A vital part of this phase is the development of an “interdependency map” to identify interdependence risks across the extended enterprise — hazards to earnings drivers that may result from unanticipated regulatory action, changes in supplier relationships, problems at clients, or other externalities. The baselining exercise also seeks to understand how market trends and corporate strategies will influence earnings drivers in the future. For example, a consumer goods manufacturer might discover that the business unit managing logistics between the factory and retailers for the company’s flagship Product A is unaware of a new distribution chain developed by the team overseeing up-and-coming Product B. These redundant distribution channels could leave the manufacturer vulnerable because the delivery of two critical products would be interrupted simultaneously if the supply chain network sustained a disruption.
Such profiling and baselining helps identify gaps between existing risk mitigation programs and identifiable needs, allowing management to visualize at a glance weaknesses and strengths in the firm’s current risk exposure and resilience posture. This impact analysis can identify areas for new investment and disinvestment. For example, a major retailer with state-of-the-art just-in-time inventory systems that require continual data inflows to determine how to stock shelves could be financially crippled if a disruption were to temporarily shut down its network grid.

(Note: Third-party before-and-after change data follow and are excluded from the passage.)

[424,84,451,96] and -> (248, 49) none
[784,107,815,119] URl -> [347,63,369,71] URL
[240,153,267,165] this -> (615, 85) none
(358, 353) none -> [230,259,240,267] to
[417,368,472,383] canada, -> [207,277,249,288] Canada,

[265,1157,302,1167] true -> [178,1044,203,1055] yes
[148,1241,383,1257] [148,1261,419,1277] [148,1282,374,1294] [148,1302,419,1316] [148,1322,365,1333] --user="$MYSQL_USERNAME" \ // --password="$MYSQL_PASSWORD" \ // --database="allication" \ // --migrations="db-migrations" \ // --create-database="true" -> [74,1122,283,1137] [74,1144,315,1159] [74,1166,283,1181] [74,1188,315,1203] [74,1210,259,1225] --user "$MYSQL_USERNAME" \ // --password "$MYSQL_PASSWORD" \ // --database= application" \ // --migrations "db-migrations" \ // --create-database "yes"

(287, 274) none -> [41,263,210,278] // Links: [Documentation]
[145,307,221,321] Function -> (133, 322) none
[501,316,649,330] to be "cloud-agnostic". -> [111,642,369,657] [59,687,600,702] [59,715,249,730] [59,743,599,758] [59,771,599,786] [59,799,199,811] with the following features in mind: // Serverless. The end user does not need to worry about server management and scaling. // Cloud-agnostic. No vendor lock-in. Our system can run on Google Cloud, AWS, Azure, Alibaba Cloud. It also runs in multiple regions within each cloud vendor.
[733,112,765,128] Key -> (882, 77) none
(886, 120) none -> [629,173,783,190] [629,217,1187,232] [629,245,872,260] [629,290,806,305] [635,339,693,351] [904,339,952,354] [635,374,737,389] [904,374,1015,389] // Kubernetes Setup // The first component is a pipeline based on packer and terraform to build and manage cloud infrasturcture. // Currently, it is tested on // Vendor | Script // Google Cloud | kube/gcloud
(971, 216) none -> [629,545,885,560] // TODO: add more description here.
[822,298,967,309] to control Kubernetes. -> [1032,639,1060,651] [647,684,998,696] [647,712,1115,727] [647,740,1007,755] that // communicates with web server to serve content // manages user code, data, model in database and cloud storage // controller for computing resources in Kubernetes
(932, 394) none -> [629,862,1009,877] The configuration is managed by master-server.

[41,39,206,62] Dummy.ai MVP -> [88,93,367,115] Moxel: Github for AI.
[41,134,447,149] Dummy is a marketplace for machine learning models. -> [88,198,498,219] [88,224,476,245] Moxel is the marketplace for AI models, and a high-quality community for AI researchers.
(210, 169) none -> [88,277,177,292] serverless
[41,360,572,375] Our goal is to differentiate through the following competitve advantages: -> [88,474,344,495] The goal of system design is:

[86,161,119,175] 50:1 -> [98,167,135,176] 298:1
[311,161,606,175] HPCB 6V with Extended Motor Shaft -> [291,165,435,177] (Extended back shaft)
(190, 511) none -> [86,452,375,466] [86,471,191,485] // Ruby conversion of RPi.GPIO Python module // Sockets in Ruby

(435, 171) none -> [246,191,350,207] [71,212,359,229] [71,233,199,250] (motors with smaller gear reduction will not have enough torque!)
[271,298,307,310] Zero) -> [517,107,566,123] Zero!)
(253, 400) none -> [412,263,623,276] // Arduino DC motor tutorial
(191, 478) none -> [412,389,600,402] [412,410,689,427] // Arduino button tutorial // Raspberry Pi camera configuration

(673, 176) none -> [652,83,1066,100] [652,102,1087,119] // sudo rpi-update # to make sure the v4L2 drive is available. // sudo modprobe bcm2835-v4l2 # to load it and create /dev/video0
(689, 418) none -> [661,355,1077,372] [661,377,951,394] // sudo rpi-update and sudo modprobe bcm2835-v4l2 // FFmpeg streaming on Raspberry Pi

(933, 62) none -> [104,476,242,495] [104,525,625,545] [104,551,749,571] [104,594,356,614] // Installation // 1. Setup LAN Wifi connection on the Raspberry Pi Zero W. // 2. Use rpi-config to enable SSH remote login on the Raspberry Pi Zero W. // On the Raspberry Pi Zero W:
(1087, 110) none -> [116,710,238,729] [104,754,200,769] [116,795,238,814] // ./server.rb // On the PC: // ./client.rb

By contrast, even the largest advertising agency could get by without too much damage if it lost its computers for a day or longer. However, an ad agency must protect the safety of its key personnel because its human assets are its most significant earnings driver. Consequently, during the diagnostic’s analysis stage, the to-be resilience state for the retailer would establish that the safeguarding of technology infrastructure is its highest target for investment, and personnel security is a lower investment target; the ad agency might have the opposite resilience profile. This rating does not imply that the retailer has a lower regard for personnel safety; it simply recognizes that the retailer’s investments need to be focused on the technology infrastructure because that infrastructure is one of its primary earnings drivers.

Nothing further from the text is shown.